YOUR OBJECTIVE - Transcribe the whole listing below. Pictures do not go in the copy.

RECORDS TO USE -
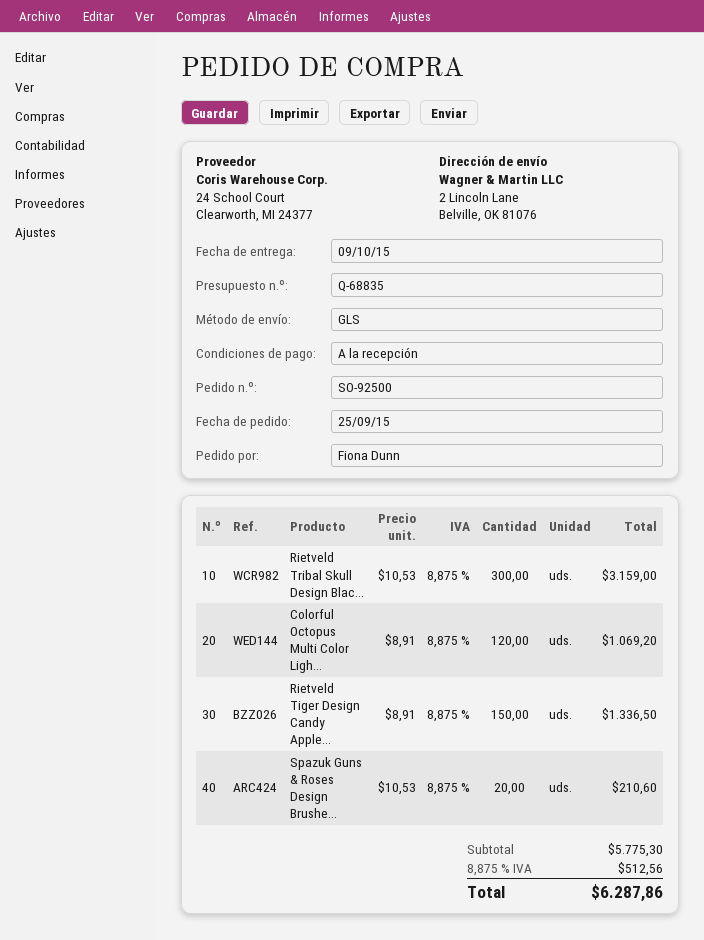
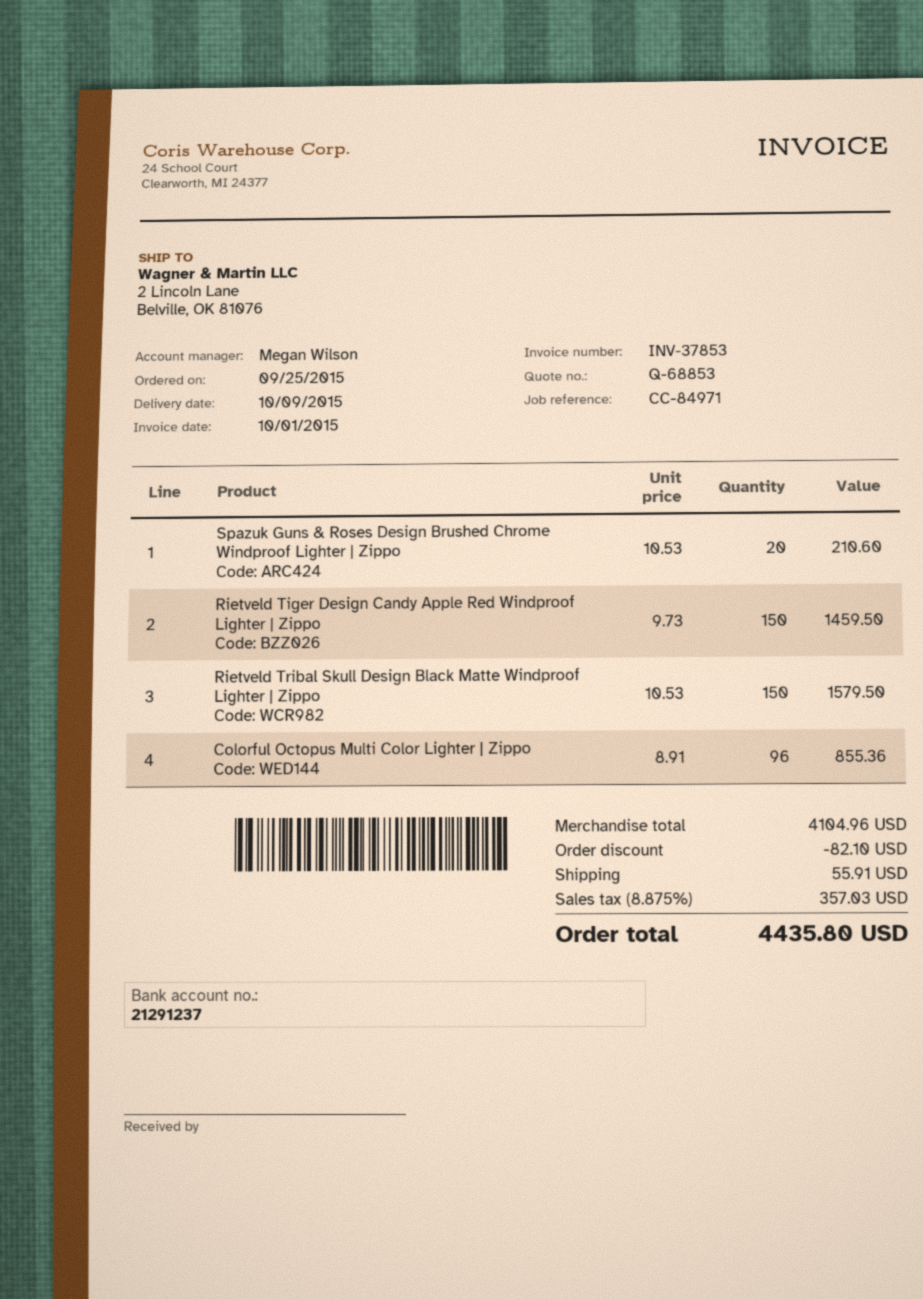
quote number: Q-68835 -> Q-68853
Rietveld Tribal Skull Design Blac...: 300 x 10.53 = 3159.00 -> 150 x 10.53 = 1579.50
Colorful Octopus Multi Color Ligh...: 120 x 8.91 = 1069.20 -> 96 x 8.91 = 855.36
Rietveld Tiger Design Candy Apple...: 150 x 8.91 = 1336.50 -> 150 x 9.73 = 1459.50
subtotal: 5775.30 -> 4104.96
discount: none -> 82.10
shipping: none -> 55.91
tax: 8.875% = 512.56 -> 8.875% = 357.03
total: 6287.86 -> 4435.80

WRITTEN ANSWER -
quote number: Q-68835 -> Q-68853
Rietveld Tribal Skull Design Blac...: 300 x 10.53 = 3159.00 -> 150 x 10.53 = 1579.50
Colorful Octopus Multi Color Ligh...: 120 x 8.91 = 1069.20 -> 96 x 8.91 = 855.36
Rietveld Tiger Design Candy Apple...: 150 x 8.91 = 1336.50 -> 150 x 9.73 = 1459.50
subtotal: 5775.30 -> 4104.96
discount: none -> 82.10
shipping: none -> 55.91
tax: 8.875% = 512.56 -> 8.875% = 357.03
total: 6287.86 -> 4435.80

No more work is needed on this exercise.